Islamic ‘Justice’: Man Arrested for Trying to Marry Girl, 6 – Forced to Wait Til She’s 9 – Report

A Taliban police member manages the crowd at the entrance of IOM’s reception center next to the Iranian border, on July 3, 2025, in Islam Qala, Afghanistan. (Elise Blanchard / Getty Images)
Published July 13, 2025

EDITORIAL: A Child Sold, A Nation Condemned – The Barbarism Behind “Waiting Until She’s Nine”

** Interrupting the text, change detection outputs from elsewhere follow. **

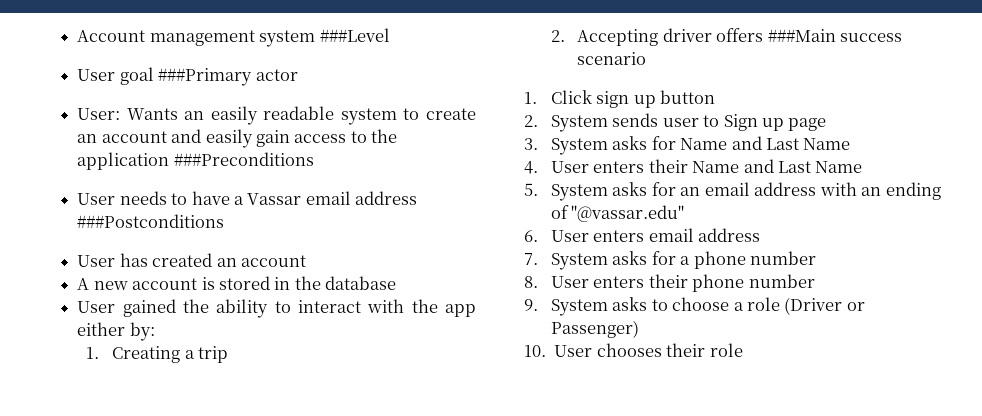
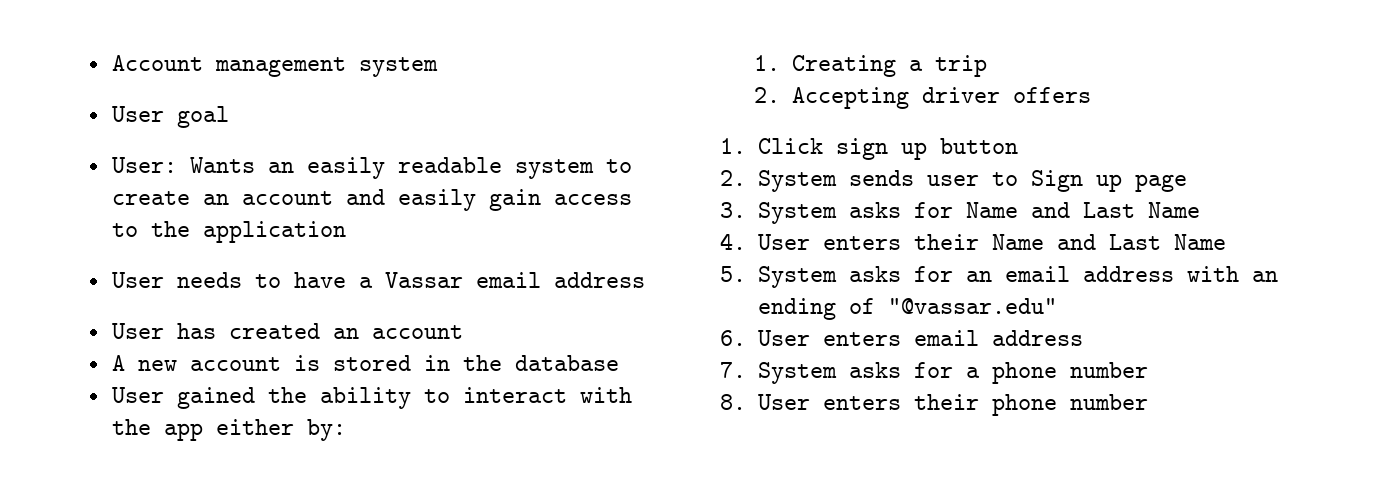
[319,28,390,42] ###Level -> (438, 67) none
[158,68,298,86] ###Primary actor -> (229, 117) none
[173,152,314,166] ###Preconditions -> (346, 232) none
[77,214,225,228] ###Postconditions -> (645, 280) none
[767,29,903,42] [577,52,647,65] ###Main success scenario -> (1091, 95) none
[524,297,865,316] [550,320,639,338] [524,343,743,357] // 9. System asks to choose a role (Driver or Passenger) // 10. User chooses their role -> (1149, 402) none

The recent case in Afghanistan’s Helmand province, where a 45‑year‑old man married a six‑year‑old girl, should send shockwaves across the civilized world. But what makes the story more grotesque is the response from the Taliban authorities: rather than condemning the act outright or prosecuting the man and the girl’s father for child exploitation, they instructed the man to “wait until she’s nine” before taking her into his home.

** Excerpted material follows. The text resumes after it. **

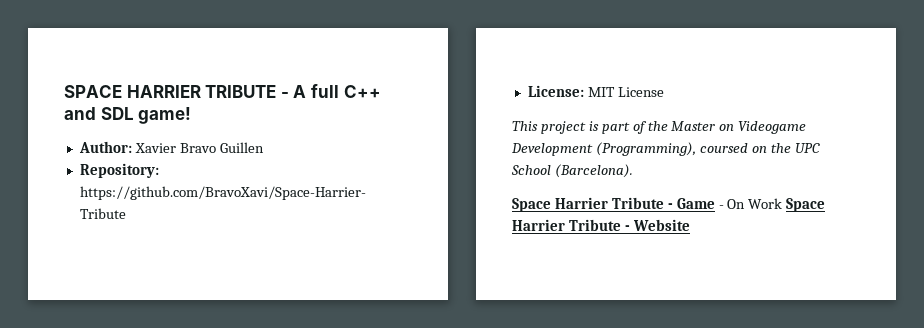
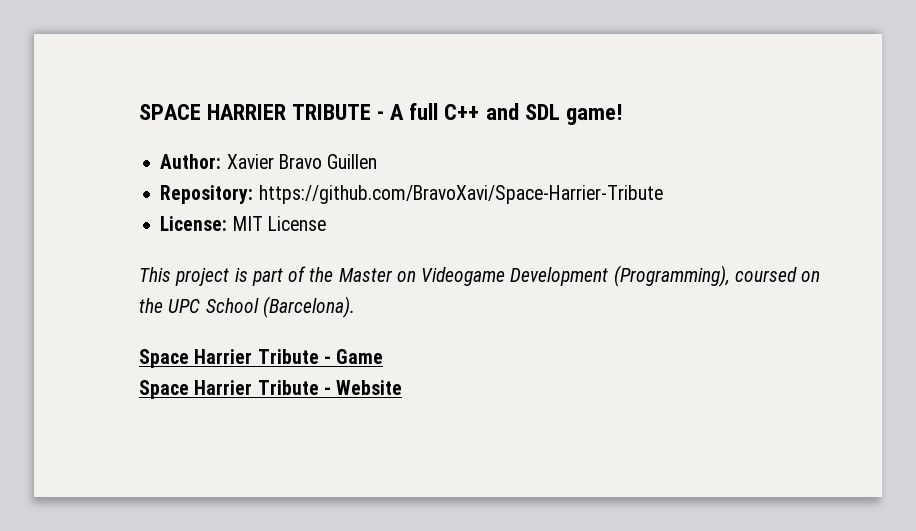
[718,198,783,209] - On Work -> (384, 356) //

In what moral universe is this acceptable?

The girl’s father, according to reports, sold her for money—a brutal reminder of the intersection between poverty, patriarchy, and failed governance. And while the Taliban’s intervention may have prevented immediate cohabitation, their ruling is hardly a defense of the child. It is simply a delay of her trauma. The fact that the threshold for when a child can be treated as a wife is set at nine years old is a searing indictment of any claim that the Taliban’s rule offers protection, order, or morality.

Child marriage is not merely a cultural or religious issue—it is a fundamental human rights violation. At six years old, a child should be in school, not sold off like livestock. A man who believes it is his right to marry a girl younger than his granddaughter is not a husband—he is a predator. And a regime that enforces an age of consent based on medieval interpretations rather than universal human rights is not a government—it is a tyranny.

The Taliban have tried to rebrand themselves on the global stage. They speak of stability, order, and their ability to govern. But stability built on the bodies of girls is no peace—it’s oppression dressed in clerical robes.

International institutions, human rights organizations, and regional leaders must condemn this unequivocally. But condemnation alone is not enough. Aid should be conditional on basic protections for women and children. Sanctions must target those who facilitate child exploitation. And perhaps most urgently, voices from within the Muslim world must rise to reclaim their faith from those who twist it to justify horrors like this.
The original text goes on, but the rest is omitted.